* _YOUR OBJECTIVE_: Write out the stretch of lines below that begins at the line with "-66,21 +66,21 @@" and ends at the line with "text-align: right;", including both, exactly as given and nothing more.
-- RECORDS PROVIDED follows --
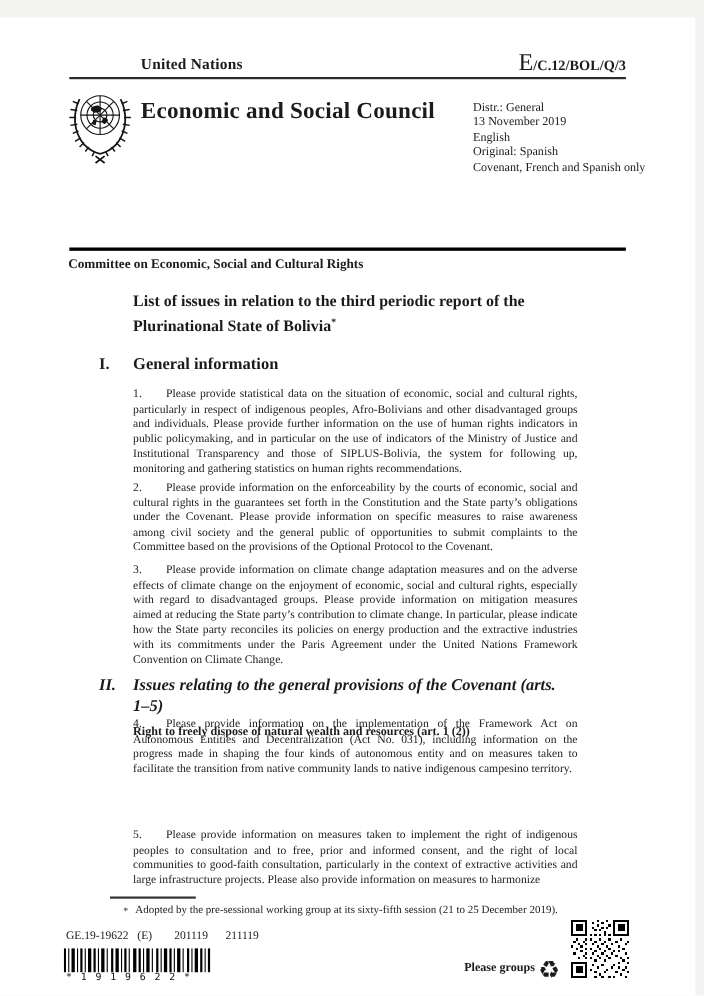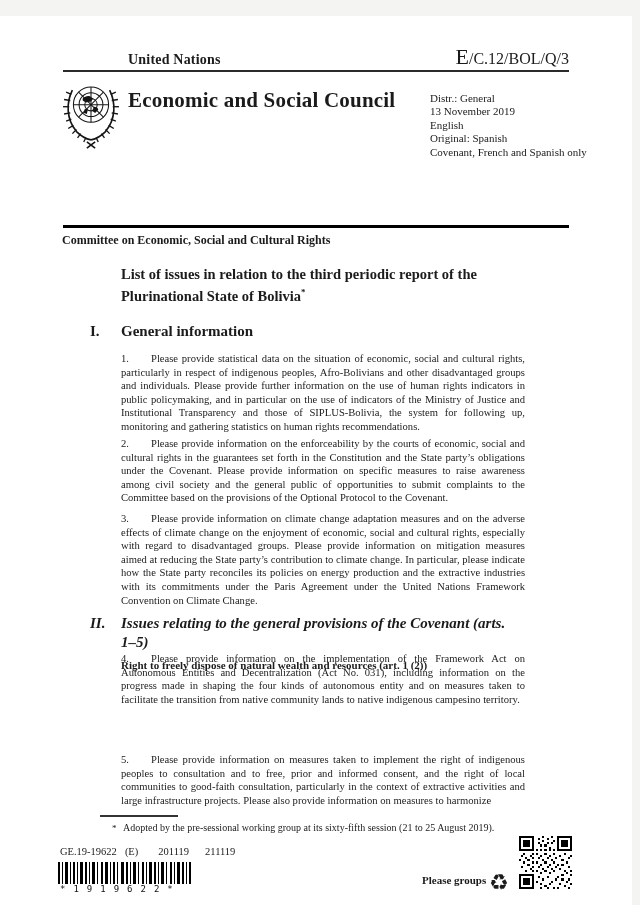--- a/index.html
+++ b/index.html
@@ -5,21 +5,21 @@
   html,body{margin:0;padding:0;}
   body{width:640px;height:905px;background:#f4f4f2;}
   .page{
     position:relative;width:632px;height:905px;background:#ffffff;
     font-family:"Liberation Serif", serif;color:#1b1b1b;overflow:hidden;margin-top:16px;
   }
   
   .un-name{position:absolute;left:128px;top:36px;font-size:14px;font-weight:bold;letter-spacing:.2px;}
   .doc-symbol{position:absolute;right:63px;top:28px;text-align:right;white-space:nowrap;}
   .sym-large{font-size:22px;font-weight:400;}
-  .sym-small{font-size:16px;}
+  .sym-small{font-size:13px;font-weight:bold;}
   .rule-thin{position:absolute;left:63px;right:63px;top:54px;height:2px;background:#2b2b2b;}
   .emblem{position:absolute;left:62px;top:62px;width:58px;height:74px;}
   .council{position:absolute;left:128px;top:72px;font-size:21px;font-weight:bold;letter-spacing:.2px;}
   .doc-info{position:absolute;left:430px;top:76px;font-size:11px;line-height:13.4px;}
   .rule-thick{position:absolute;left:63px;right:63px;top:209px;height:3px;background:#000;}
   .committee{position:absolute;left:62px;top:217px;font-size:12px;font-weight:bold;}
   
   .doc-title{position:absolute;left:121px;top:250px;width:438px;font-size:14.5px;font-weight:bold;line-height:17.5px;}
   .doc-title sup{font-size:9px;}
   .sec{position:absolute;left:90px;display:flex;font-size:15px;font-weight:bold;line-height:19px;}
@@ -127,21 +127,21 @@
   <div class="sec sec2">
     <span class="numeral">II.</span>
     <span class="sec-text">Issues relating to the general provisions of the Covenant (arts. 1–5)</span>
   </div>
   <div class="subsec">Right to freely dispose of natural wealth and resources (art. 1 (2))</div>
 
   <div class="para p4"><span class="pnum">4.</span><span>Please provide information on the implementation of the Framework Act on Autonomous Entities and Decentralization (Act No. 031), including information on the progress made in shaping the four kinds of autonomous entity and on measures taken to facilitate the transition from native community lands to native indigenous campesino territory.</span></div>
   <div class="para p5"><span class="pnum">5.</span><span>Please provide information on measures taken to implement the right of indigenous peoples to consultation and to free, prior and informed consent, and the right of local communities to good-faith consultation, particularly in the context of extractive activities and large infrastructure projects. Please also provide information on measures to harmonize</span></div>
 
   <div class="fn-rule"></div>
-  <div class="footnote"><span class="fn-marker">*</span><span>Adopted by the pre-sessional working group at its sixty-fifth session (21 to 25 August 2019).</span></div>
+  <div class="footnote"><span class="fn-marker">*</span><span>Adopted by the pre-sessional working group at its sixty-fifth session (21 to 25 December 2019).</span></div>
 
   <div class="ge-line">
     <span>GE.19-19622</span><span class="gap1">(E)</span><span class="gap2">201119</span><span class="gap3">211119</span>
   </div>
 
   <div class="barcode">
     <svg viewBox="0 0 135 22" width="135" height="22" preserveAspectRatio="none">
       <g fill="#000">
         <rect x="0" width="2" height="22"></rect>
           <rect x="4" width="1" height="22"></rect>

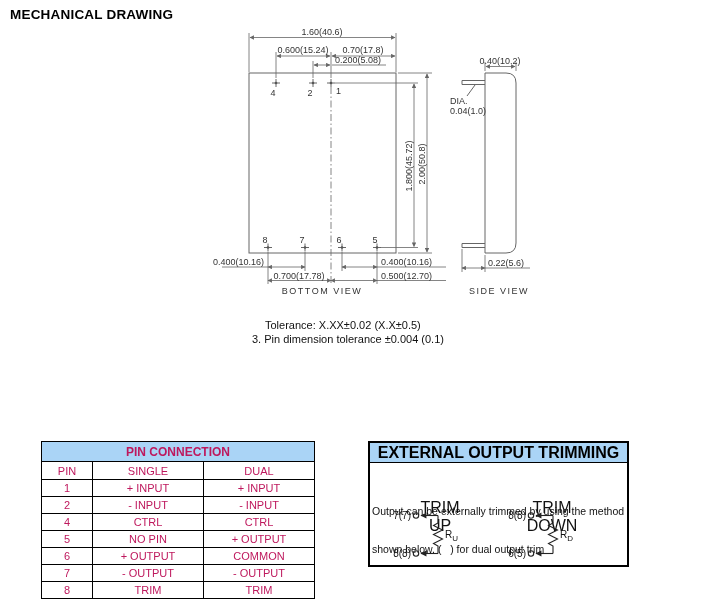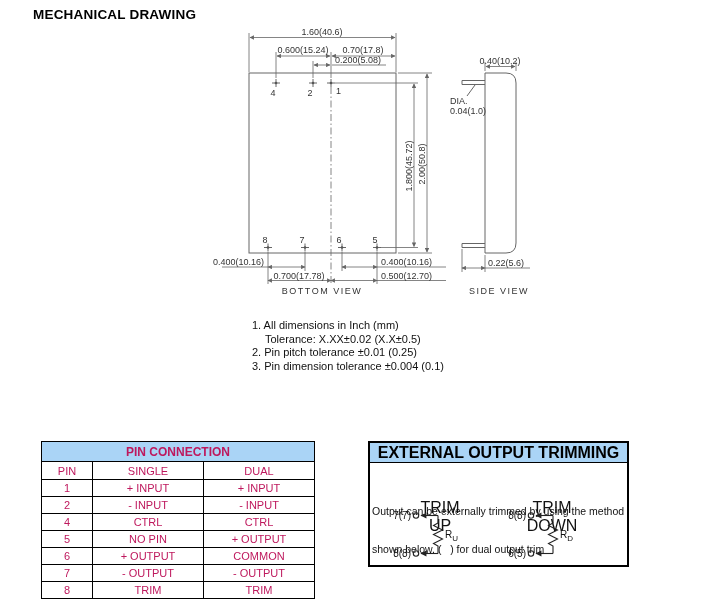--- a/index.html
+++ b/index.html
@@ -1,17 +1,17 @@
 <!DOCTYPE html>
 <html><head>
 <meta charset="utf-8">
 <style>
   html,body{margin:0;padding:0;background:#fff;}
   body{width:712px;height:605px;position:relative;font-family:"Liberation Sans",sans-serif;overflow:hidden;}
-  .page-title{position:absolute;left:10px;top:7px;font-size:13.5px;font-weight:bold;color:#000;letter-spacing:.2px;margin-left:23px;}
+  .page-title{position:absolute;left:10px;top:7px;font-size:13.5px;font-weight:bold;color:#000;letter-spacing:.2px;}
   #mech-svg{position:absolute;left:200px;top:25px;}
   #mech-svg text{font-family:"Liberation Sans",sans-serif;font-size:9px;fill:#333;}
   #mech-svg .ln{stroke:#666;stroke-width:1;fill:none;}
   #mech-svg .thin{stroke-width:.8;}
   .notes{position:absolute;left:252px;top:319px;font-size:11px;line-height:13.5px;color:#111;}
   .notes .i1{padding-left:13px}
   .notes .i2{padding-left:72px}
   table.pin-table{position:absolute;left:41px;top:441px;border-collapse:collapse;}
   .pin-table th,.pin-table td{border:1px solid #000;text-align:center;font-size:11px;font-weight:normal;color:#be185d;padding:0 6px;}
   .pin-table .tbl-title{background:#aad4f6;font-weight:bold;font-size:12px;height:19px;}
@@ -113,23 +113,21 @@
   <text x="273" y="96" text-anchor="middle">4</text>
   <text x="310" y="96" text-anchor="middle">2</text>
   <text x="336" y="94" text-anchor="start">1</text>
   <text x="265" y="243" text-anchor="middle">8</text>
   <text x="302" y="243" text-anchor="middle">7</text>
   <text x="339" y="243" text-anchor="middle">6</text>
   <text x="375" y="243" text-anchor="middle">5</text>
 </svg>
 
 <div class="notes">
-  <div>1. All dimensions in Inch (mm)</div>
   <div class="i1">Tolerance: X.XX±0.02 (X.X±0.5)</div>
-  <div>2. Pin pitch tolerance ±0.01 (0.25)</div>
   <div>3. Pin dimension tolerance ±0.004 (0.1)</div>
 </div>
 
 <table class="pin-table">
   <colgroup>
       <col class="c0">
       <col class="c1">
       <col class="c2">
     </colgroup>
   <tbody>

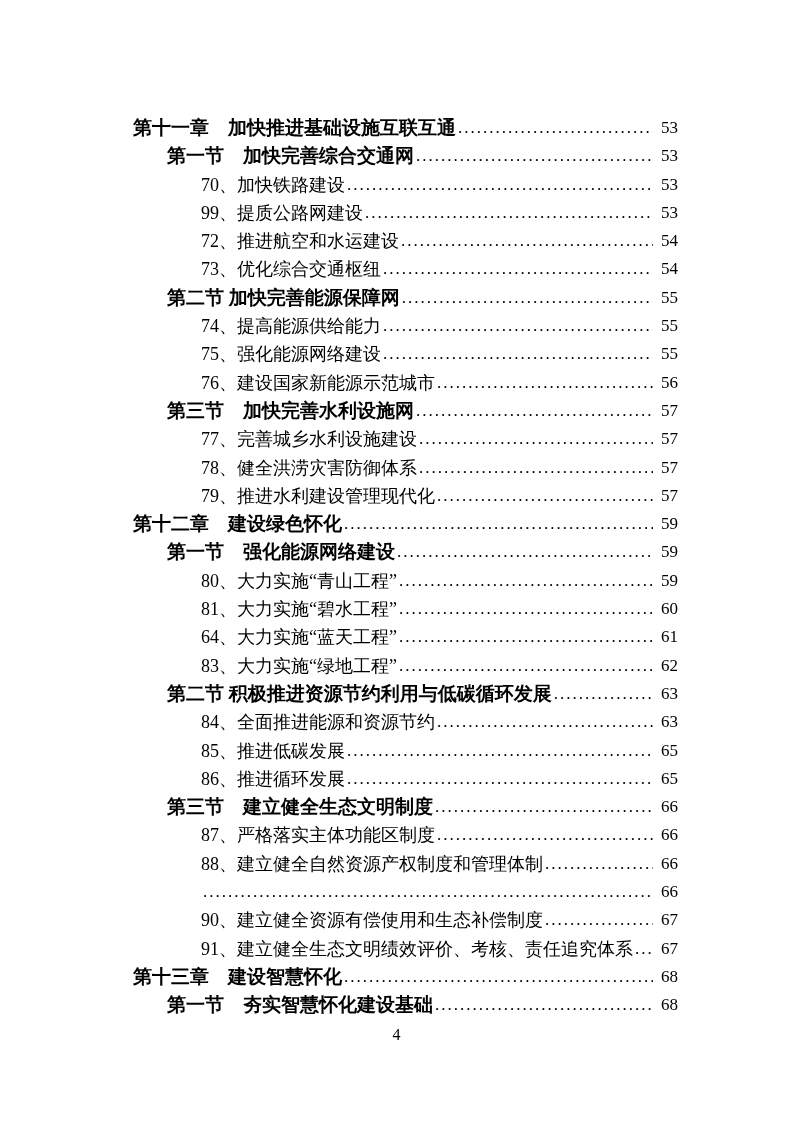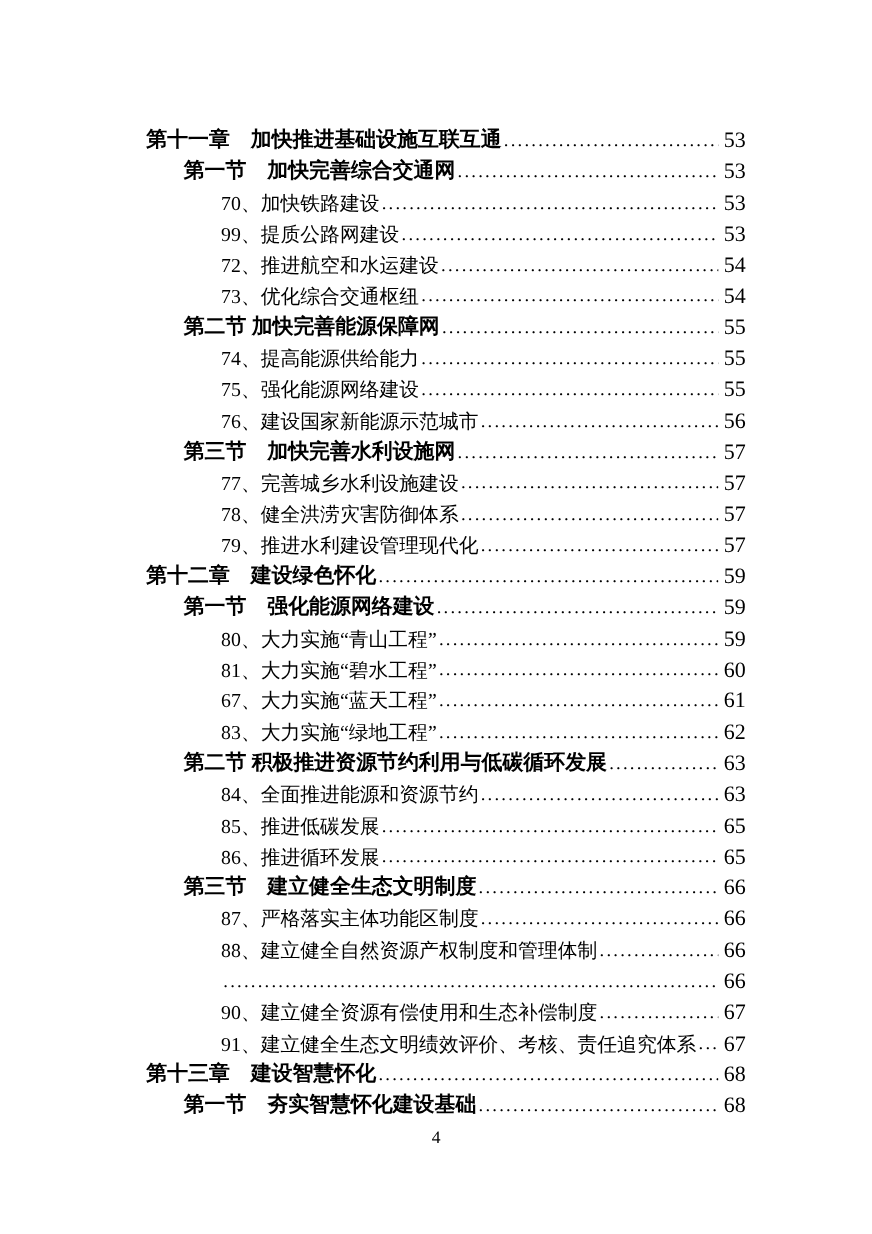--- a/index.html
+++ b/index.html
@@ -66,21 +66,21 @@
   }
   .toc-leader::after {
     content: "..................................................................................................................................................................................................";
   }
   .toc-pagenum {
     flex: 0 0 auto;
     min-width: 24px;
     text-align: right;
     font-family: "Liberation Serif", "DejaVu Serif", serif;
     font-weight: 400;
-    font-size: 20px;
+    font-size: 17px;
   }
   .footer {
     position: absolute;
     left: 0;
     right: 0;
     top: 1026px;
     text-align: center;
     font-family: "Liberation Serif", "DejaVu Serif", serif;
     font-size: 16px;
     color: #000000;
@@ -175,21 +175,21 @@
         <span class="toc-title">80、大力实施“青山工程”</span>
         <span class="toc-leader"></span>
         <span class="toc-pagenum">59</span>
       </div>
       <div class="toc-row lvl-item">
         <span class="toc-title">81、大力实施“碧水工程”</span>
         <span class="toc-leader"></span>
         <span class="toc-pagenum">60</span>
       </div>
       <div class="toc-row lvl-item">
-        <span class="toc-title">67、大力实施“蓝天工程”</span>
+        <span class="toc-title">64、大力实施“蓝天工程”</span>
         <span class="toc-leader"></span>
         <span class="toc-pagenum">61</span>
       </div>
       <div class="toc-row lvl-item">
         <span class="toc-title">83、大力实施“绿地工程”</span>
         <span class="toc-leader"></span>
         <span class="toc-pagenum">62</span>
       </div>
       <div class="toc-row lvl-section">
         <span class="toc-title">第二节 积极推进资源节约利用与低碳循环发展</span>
-- RECORDS PROVIDED concluded --
* _SOLVED PROBLEM_:
@@ -66,21 +66,21 @@
   }
   .toc-leader::after {
     content: "..................................................................................................................................................................................................";
   }
   .toc-pagenum {
     flex: 0 0 auto;
     min-width: 24px;
     text-align: right;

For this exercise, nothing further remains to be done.